Apart from generating down-converted signal, another aspect for consideration for monopulse is the steering vector for different elements. The steering vectors have been generated for an incident angle of azimuth 30 degrees and elevation 20 degrees. The steering vectors are passed on to the digital comparator to provide the desired sum and difference channel outputs. The down-converted signal is then multiplied by the conjugate of these vectors as shown in the figure below. By processing the sum and difference channels, the DOA of the received signal can be found. The digital comparator that compares the steering vectors for the different elements of the antenna array can be seen by:
open_system([modelname '/DDC and Monopulse HDL/DIGITAL COMPARATOR']);
In the figure above, the digital comparator takes the steering vectors and computes the sum and difference of the different steering vectors sVA, sVB, sVC and sVD respectively. You can also calculate the steering vectors by using the phased.SteeringVector System object or you can generate them using method similar to the one shown in the FPGA Based Beamforming in Simulink: Part 1 - Algorithm Design. Once the sum and difference of various steering vectors corresponding to each element of the array has been done, the calculation of sum and difference channels for corresponding azimuth and elevation angles are performed. From the Sum and Difference Monopulse subsystem, 3 signals are obtained, namely the sum, the azimuth difference, and the elevation difference. The entire arithmetic is performed in fixed point. The monopulse sum and difference channel subsystem can be opened by using the command below
open_system([modelname '/DDC and Monopulse HDL/Monopulse Sum and Difference Channel']);
To compare results of the implementation model to the behavioral model, run the model created to display the results. You can run the Simulink model by clicking the Play button or calling the sim command on the MATLAB command line as shown below. Use Scope blocks to compare the output frames.

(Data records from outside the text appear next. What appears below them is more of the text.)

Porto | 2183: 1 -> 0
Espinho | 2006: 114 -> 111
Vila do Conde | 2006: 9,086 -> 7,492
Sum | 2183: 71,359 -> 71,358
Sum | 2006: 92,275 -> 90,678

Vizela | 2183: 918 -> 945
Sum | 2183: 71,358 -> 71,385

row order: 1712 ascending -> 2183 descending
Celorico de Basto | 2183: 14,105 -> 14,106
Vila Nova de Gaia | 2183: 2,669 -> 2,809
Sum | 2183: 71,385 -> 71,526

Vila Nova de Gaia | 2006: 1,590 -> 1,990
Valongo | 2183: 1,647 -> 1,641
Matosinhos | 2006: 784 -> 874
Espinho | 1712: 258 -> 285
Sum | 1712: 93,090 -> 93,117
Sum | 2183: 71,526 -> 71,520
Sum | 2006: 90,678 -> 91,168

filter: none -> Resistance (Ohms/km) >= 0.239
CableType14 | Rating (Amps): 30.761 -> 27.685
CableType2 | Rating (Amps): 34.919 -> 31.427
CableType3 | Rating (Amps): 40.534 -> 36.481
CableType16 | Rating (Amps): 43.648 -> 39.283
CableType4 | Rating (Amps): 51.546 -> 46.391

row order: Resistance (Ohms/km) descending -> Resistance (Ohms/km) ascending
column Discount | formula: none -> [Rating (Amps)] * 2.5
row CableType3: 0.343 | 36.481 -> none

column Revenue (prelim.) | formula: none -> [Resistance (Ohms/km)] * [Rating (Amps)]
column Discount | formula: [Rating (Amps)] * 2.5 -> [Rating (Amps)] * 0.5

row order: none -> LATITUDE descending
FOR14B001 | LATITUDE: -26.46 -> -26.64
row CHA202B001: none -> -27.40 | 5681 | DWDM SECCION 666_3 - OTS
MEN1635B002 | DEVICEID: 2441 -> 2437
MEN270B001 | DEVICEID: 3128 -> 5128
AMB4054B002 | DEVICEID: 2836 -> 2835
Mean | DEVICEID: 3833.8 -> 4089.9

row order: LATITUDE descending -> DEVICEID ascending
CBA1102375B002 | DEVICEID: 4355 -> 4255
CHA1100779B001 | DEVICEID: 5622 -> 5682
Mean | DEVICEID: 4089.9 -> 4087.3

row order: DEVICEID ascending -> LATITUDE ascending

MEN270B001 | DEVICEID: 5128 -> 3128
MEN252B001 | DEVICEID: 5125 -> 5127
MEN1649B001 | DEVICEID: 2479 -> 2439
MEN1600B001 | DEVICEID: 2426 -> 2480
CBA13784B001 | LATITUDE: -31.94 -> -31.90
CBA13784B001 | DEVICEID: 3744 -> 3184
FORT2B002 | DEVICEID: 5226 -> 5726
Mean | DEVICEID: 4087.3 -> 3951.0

The plots show the output from sum and difference channels. These channels can be fed to an estimator to indicate the angle/direction of the object.
This example demonstrates how to design an FPGA implementation-ready algorithm, automatically generate HDL code, and verify the HDL code in Simulink. The example illustrates the design of a Simulink model for a DDC and monopulse feed system, verify the results with an equivalent behavioral setup from the Phased Array System Toolbox that provides the golden reference. Apart from the behavioral model, the example demonstrates how to create a subsystem for implementation using Simulink blocks that support HDL code generation. It also compared the output of the implementation model to the output of the corresponding behavioral model to verify that the two algorithms are functionally equivalent.
Once the implementation algorithm is functionally verified to be equivalent to golden reference, HDL Coder can be used for Simulink to HDL code generation and HDL Verifier™ to Generate a Cosimulation Model (HDL Coder) test bench.
The second part of this two-part series shows how to generate HDL code from the implementation model and verify that the generated HDL code produces the same results as the floating-point behavioral model as well as the fixed-point implementation model.